- Born: Lennie De Juan Bennett 1978 Landstuhl, Germany
- Genres: Hip hop
- Occupations: Rapper, songwriter, producer, actor, film director
- Years active: 1999–present
- Labels: Overbrook Entertainment (former) Interscope Records (former) 3rd Power Music Group (current)

= Kel Spencer =

Lennie De Juan Bennett, better known by his stage name Kel Spencer (born 1978), is an American hip hop recording artist, producer, songwriter, actor and film director from Brooklyn, New York City. He is famous for having lyrically contributed to more than 20 songs from Will Smith repertoire, receiving Grammy, Soul Train and MTV Video Music awards nominations and winning an American Music Award for the platinum single "Switch".
As a recording artist on his own, Spencer was featured on the hit soundtracks "Wild Wild West" and "American Pie: The Naked Mile" as well as on albums from Will Smith, DJ Jazzy Jeff or Grandmaster Flash.

==Early life==

Spencer was born in 1978 in Landstuhl, West Germany where his father, serving in the Air Force was stationed. Growing up in Brooklyn, New York City, Spencer received All-star honors as high school quarterback and, at 16, went on to the Earl G. Graves school of Business at Morgan State University.

==Music career==

After showcasing in various hip-hop talent shows starting in 1992, Spencer was discovered by Hollywood icon Will Smith and signed in 2000 to Overbrook Entertainment/Interscope Records. He first appeared in 1999 on two songs from the Wild Wild West soundtrack, peaking at number four on the US Billboard 200 and number one on the Top R&B/Hip-Hop Albums. The same year he co-wrote 7 out of the 15 tracks off of Will Smith multi-platinum album Willennium. Spencer co-wrote the Grammy and Soul Train awards nominated "Will 2K" as well as hit single "Freakin' It" and appeared as a guest artist on the song "Uuhhh".

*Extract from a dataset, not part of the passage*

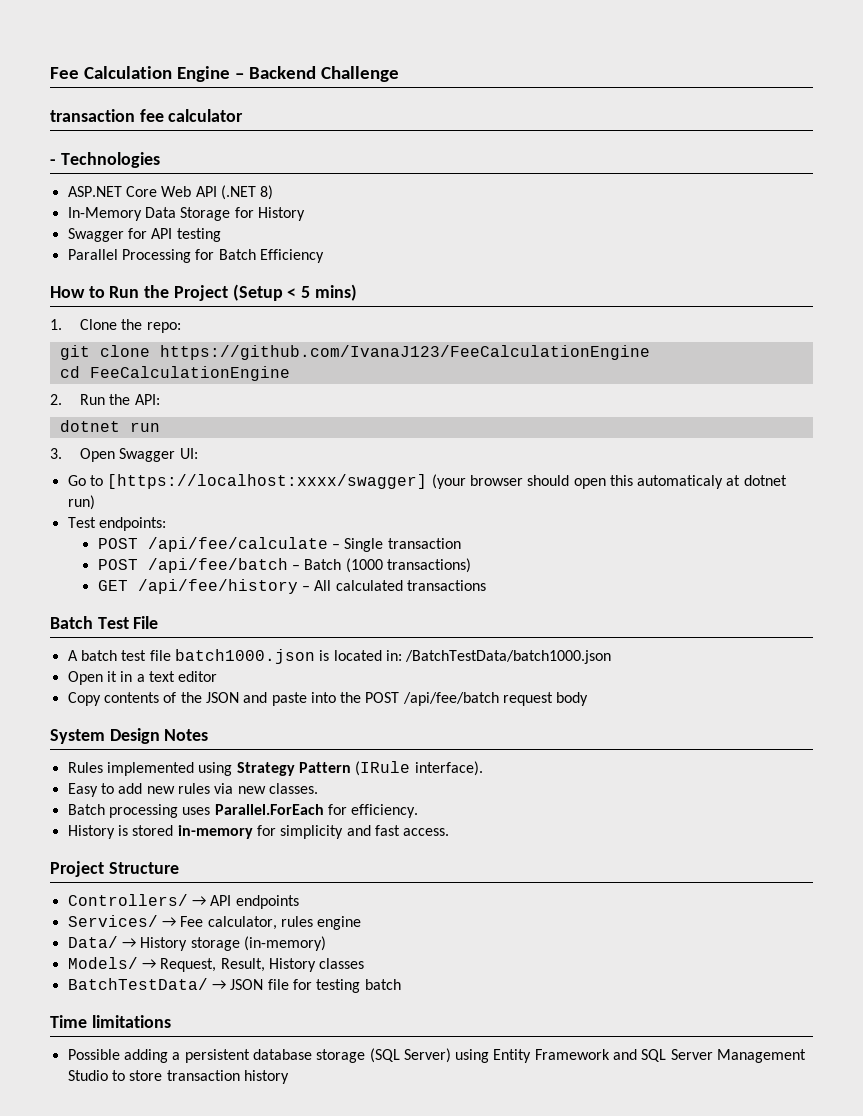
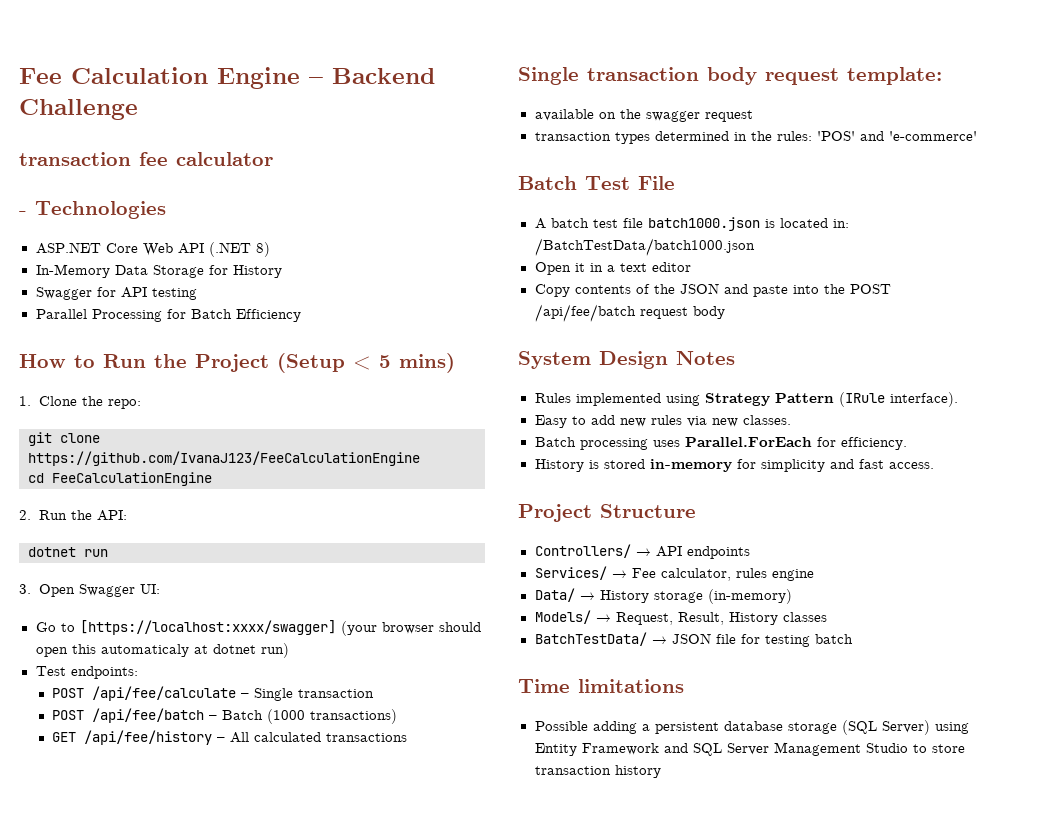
+ Single transaction body request template:
+ available on the swagger request
+ transaction types determined in the rules: 'POS' and 'e-commerce'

He later went on to co-write songs for the likes of MC Lyte, Lil J, Teddy Riley, Wyclef Jean, Nick Cannon, Lil' Kim, Carl Thomas, Heavy D, Rodney "Darkchild" Jerkins, Miri Ben-Ari, Mary J. Blige as well as the singles "Freak Freak" by Grammy Award winners The Product G&B (2001) and "It Ain't My Fault" by So Plush (2002). Spencer teamed up again on Will Smith's 2003 album "Born to Reign" co-writing 7 tracks out of 14 including the leading single and MTV Video Music Award nominated "Black Suits Comin' (Nod Ya Head)". Spencer renewed his collaboration with Smith on 5 tracks out of Smith's platinum 2005 album "Lost and Found", including the leading single and American Music Award-winning "Switch" peaking at No. 7 on the Billboard Hot 100.

Spencer gained further recognition contributing to albums from DJ Jazzy Jeff and Grandmaster Flash; placing a song on the soundtrack of box office movie "American Pie: The Naked Mile"; contributing to various mixtapes; and writing music for commercials, jingles and theme songs.

Spencer launched his own label, 3rd Power Music Group, released the critically acclaimed mixtape "Who is Kel Spencer" in 2005, the EP "Streets know that" in 2006, a second mixtape "Brooklyn Spartans" in 2007 and a relationship based novelty album called "Salon Stories" in 2009, hosted by MC Lyte, featuring Q-tip, Def Poets, Rivaflowz, Shanelle Gabriel, Jesse Boykins III, and more.

==Acting career==
Having started an acting career in the 2010s, Spencer has garnered roles and writing/directing credits in several independent films, Web series, theatre productions, and has contributed to various voice-over projects. He has produced and directed his first indie movie "Date 'N Game: The Movie" in 2015, co-written with Spencer's wife Quana BelleVoix and Lisa Harris.